I also have wasting muscle in my hands, forearms and feet. I have so many other symptoms as well pain, vertigo, muscle weakness, fatigue (omg fatigue) muscle twitches, muscle spasms, loss of temperature control, loss of balance, sleep deprivation, and the list goes on. I’m mostly concerned about the washing muscles, temperature control and the pain. I don’t know what to do as my hands waste away they look like skeleton hands almost. I don’t know if this is a symptom of FND?
Wasting muscle : I also have wasting... - Functional Neurol...
Wasting muscle
Sorry to hear that your dealing with so much, have you been prescribed any medication throughout this journey as it sounds like you have had to deal with this for a while, hopefully you have a medical team (and family) supporting you.
Thank you for your support I have been prescribed nothing for any of my symptoms. It’s been an uphill struggle I do not yet have a medical team however I do have family that keeps me going for sure. 😁
Hi DiselfiveI have all of those things as well. I was diagnosed with fnd bank in 2020. I'm being sent back to see a neurologist again. I see him in a few weeks , just after Christmas. But I'm guessing it's probably fnd again causing these things. I,ll let you know what he says, as to whether they are fnd or something else.
You should have a complete thyroid panel with antibodies…. Graves’ disease
Dieselfive, that's a lot to be dealing with so I really feel for you. Agree re thyroid panel and I'd also ask for bloods to check your vitamin (particularly Vit D) and mineral (particularly magnesium) levels. Don't let them fob you off with 'low but within normal range' since 30 - 40 years ago levels were very different because more of us were able to spend more time outside and had a better diet.

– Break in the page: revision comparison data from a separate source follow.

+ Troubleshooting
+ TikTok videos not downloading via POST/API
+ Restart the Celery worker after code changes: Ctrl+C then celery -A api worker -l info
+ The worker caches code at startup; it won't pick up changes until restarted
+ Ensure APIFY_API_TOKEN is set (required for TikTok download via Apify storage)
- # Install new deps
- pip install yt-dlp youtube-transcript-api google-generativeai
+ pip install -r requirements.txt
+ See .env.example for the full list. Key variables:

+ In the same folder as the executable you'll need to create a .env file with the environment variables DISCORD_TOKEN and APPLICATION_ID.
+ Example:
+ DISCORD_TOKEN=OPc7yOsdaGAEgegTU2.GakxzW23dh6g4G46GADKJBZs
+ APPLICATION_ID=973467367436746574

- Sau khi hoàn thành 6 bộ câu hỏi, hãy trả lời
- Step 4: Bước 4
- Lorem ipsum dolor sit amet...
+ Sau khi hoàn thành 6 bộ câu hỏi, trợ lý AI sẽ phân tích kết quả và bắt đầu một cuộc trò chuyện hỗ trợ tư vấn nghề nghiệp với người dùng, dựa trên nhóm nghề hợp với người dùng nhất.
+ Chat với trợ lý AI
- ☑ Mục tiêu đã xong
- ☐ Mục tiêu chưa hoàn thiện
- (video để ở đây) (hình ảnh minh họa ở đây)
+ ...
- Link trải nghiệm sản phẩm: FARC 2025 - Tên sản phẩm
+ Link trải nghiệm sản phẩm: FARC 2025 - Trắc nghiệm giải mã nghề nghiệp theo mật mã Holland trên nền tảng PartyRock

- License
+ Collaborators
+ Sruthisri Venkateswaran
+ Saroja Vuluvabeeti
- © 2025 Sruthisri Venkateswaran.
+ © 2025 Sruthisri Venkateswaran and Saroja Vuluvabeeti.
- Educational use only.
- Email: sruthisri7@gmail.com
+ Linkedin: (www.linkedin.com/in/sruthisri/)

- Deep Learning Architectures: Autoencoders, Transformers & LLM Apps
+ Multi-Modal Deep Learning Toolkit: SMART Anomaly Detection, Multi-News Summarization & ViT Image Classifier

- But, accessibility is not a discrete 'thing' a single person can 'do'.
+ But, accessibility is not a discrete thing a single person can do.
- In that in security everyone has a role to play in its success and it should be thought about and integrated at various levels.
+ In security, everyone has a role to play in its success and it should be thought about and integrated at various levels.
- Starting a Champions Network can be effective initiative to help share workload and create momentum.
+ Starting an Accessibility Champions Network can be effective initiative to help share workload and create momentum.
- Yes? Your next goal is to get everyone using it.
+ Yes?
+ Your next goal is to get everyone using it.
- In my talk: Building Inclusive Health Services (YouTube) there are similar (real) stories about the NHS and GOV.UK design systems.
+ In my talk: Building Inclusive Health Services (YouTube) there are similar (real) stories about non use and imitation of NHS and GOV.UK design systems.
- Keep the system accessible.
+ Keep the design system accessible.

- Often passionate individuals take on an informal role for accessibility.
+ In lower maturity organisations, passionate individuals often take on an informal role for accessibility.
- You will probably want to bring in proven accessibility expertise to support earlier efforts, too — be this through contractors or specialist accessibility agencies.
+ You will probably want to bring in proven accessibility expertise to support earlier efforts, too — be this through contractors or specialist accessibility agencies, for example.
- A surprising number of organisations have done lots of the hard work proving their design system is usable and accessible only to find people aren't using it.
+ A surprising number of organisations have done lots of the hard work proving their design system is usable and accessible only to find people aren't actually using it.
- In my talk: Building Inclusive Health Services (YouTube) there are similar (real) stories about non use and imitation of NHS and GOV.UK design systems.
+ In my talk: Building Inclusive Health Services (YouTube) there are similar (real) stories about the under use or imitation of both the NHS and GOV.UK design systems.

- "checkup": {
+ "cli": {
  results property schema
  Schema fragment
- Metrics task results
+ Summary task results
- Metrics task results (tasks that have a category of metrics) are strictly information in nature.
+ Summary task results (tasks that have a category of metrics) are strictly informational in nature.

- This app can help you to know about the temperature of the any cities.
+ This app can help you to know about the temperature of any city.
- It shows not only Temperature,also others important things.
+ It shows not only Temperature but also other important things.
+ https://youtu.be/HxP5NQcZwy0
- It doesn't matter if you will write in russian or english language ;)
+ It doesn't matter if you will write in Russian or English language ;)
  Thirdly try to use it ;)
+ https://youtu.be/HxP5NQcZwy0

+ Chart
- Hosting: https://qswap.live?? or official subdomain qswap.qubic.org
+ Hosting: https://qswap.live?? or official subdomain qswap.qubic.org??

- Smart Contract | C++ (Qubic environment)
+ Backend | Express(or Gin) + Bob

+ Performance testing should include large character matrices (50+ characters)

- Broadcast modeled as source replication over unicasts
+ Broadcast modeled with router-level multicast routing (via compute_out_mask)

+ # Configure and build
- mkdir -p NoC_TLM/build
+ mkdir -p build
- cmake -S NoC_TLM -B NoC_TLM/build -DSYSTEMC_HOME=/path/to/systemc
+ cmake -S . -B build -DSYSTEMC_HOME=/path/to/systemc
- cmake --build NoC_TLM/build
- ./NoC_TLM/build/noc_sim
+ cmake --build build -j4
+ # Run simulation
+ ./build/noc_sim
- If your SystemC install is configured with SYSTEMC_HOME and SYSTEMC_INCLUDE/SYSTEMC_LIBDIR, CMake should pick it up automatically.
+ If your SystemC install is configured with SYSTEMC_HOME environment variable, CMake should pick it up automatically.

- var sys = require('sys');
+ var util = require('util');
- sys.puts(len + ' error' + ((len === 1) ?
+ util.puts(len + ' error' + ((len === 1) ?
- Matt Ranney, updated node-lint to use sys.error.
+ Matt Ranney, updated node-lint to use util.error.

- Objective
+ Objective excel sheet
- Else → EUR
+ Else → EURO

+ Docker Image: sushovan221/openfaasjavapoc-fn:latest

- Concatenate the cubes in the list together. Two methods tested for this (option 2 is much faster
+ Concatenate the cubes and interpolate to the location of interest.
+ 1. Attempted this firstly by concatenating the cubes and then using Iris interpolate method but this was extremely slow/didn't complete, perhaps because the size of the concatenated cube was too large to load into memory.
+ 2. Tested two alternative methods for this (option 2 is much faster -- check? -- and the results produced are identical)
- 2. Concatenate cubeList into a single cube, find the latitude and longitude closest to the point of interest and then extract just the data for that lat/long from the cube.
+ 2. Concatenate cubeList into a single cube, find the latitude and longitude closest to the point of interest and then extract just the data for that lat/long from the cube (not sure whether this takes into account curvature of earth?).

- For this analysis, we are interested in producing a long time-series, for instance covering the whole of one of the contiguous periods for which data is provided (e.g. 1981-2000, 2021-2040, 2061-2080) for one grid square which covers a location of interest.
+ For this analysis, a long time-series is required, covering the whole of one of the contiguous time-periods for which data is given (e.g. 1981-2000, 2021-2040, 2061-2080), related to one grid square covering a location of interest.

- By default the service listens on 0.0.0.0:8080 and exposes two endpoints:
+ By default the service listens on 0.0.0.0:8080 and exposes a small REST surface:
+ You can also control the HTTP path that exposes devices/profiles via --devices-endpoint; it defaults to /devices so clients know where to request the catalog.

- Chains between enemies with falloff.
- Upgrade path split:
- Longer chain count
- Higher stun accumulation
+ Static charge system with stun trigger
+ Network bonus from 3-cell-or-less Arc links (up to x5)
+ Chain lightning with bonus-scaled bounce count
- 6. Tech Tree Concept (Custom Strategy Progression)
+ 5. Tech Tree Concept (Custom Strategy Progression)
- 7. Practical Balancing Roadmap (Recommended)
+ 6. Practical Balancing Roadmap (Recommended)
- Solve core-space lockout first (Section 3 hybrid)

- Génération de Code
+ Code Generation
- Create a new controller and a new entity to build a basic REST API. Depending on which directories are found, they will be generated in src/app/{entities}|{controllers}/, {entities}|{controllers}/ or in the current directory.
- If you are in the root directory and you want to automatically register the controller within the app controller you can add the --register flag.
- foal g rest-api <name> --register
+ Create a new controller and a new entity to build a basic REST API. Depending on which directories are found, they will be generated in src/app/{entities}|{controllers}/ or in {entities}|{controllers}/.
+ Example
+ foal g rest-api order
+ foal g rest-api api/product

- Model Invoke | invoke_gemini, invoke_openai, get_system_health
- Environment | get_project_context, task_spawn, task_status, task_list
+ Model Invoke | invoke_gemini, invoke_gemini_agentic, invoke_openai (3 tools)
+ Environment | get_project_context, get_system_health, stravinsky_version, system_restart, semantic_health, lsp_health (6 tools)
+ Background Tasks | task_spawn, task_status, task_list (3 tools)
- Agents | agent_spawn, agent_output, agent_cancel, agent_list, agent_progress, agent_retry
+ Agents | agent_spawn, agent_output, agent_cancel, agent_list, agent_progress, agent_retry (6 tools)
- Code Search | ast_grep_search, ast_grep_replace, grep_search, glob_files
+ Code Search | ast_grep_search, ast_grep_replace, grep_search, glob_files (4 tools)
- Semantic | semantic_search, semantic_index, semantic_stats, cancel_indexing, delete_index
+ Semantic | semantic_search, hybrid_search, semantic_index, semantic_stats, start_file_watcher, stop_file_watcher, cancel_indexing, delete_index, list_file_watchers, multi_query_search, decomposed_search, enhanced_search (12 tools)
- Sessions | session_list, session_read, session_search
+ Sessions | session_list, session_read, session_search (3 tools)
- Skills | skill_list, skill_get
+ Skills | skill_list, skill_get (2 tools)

It's often easy to assume that all symptoms stem from one condition (eg FND) but new symptoms - or symptoms that are not improving with treatment - should be investigated to avoid any diagnostic overshadowing, which can be a big problem for people with a FND dx.
Hello Dieselfive
I can sadly relate to almost all your listed issues as well (and the list goes on) Myself & My doctors all consider me a very healthy "30" something especially my neurologist/therapist who has watched my conditions fluctuate since around 2018, I have most of my "FND" issues in a much better place today but visit them all far too often still.. As far as Muscle being wasted/muscular atrophy this is something I still greatly experience, it was so bad at the start before my diagnoses and control of my movements I felt like I was "wasting away" I now workout 4-5x week and have a fairly decent muscle tone and have no issues lifting at the gym, yet.. I still feel weak in my bones and skeleton like as well in my hands, I still feel the loss of sensation just as I felt when I was home dealing with the worst of the symptoms. I had thought my lack of being able to work, and function & FND symptoms were not the only cause I thought lack of being active during 2018-2021 was the real issue (due to my increasing FND issues) but I have proved that even being very active still lingers the same muscle atrophy issues in my hands, shins, ankles, feet & calves. I know it is so much to deal with and even just talking about it brings up issues for myself. Lastly I frequently get blood panels and had a VIT D issue but no longer have any defecencies. Having a good circle of doctors is certainly a great way to reel in some issues and focus on them one at a time. Best of luck ☺️
Thank you I’m so happy I joined it’s been amazing just to know that I’m not alone but I can actually hear from all of you what you have done. I’m very grateful 😁
Have you ever had genetic testing for neuromuscular disease like Charcot Marie Tooth? What you are describing sounds exactly like CMT. It is the most common genetic neuromuscular condition after MS and yet very few doctors test for it. There are literally 100's of genetic mutations that cause CMT and it's a very easy blood test now. I got mine tested by going through a company called Invitae. The genetic counselor was very nice, took my symptoms seriously and ordered the genetic panel same day. I got my results within two weeks. Turns out I do have a mutation associated with CMT type 2A. I hadn't yet been diagnosed with FMD, yet, but I could tell it was heading that way. Unfortunately, no treatment for CMT, just management. But now I can tell any doctor who tries to pin my issues on FMD to suck it. And I now have a reason for why I feel the way I do. Which helps my mental health immensely.
I would also try to get autoimmune testing done. There are labs that you can order directly from. I also recently found out I have autoantibodies that cause nuero issues including all the constant cramping and twitching I've been dealing with for six months. Any my ANA test was a relatively high positive so now I am seeing a rheumatologist to try to find out why.
All this to say, ADVOCATE for yourself. Get testing on your own if necessary. Do not let them slap a FND diagnosis on you out of laziness or discrimination.
If it's truly wasting muscle, then you need to be checked for other conditions. FND does not directly cause that. FND can make exercising harder, and then cause that, but you may have something else along side FND.